Charles latches on to Erik’s mind, but it is too late, Erik is _there_ \- god, and how could Charles not have sensed him before, how could he not have _seen_ him, swimming just below the surface of the water, within arm’s reach.

He feels the brush of Erik’s skin against his. It feels rough, like sandpaper, like Erik’s stubble in the early morning, grazing his outer thigh. Fear surges up within him – but there is no attack, no burst of antagonism in Erik’s shark-brain, no sudden pain. Instead, Charles senses … something oddly like _content._

The fear ebbs, and Erik swims up against him again: along his stomach this time. Charles extends his hand and his palm finds the elegant curve of Erik’s dorsal side, the sharp rise of his fin, the fluttering flesh of his gills. Erik’s tail flips around and bumps into Charles’s hip. Charles laughs and feels an echo of it bouncing back at him through his connection to Erik’s mind.

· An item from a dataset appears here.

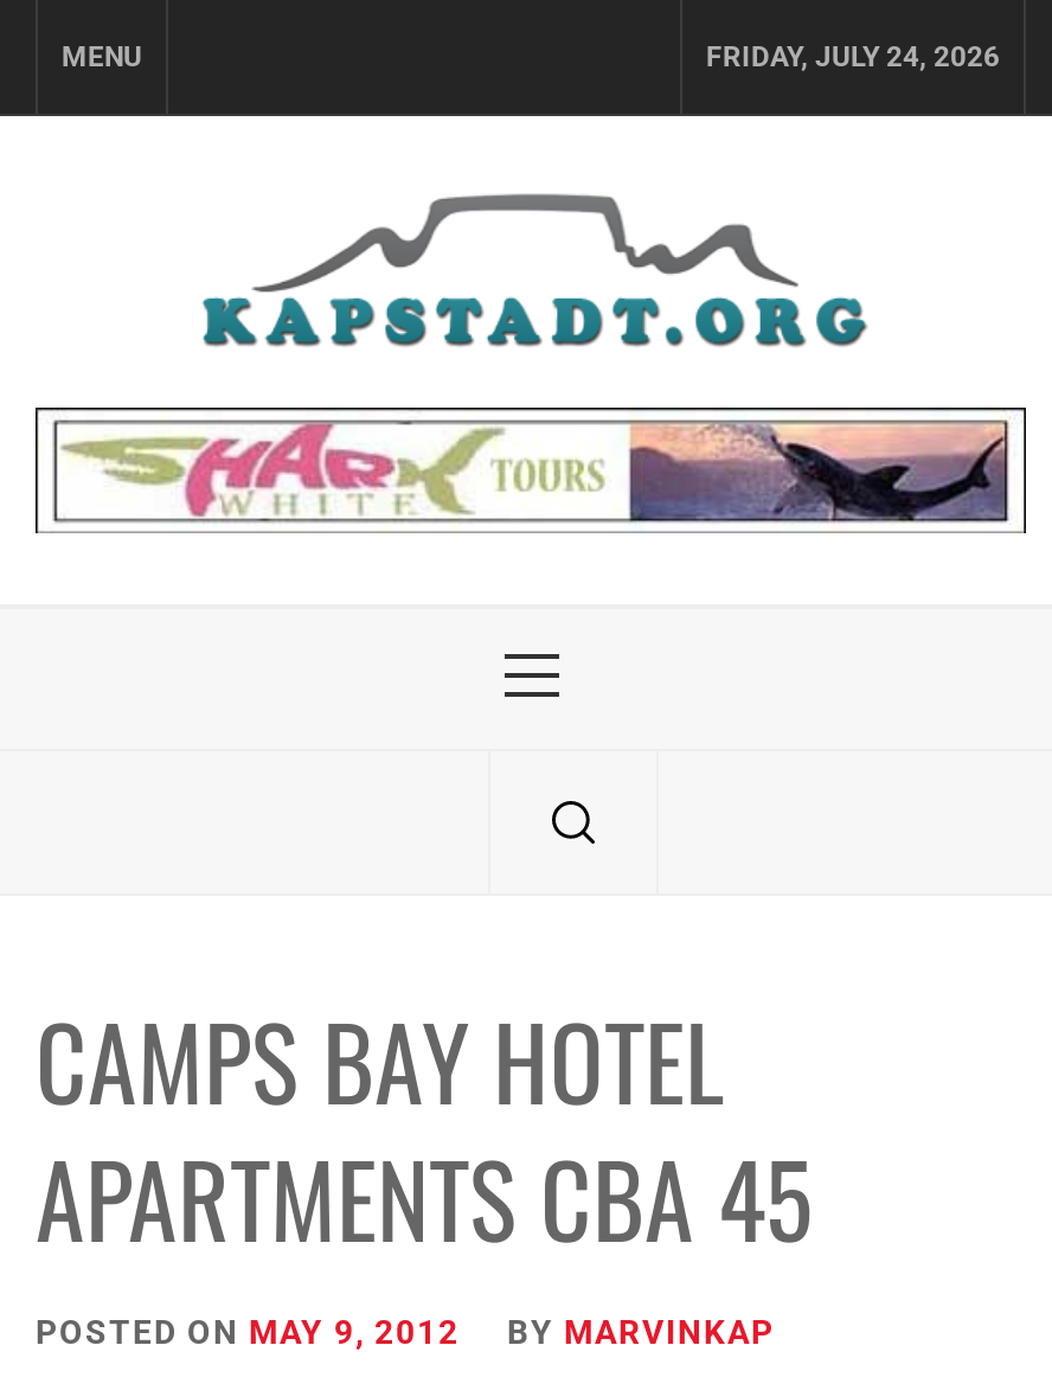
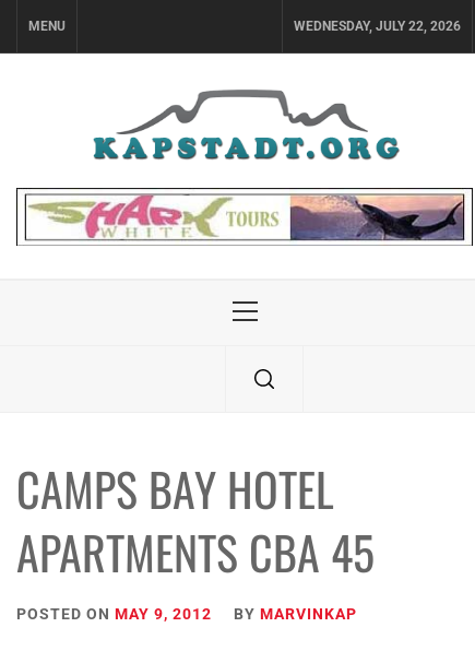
[706,40,1000,73] FRIDAY, JULY 24, 2026 -> [294,19,461,34] WEDNESDAY, JULY 22, 2026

“All right,” he says. Erik’s tail slashes through the water again, splashing it up onto Charles’s face. “All _right_ , all right! I’ll play.”

Erik’s skin again, scraping gently along his legs. Charles turns his gaze briefly up toward the sky, as black above as the water below, the moon bright and blinding in the midst of all that darkness. 

Charles takes in a breath – he fills his lungs with air – and plunges under.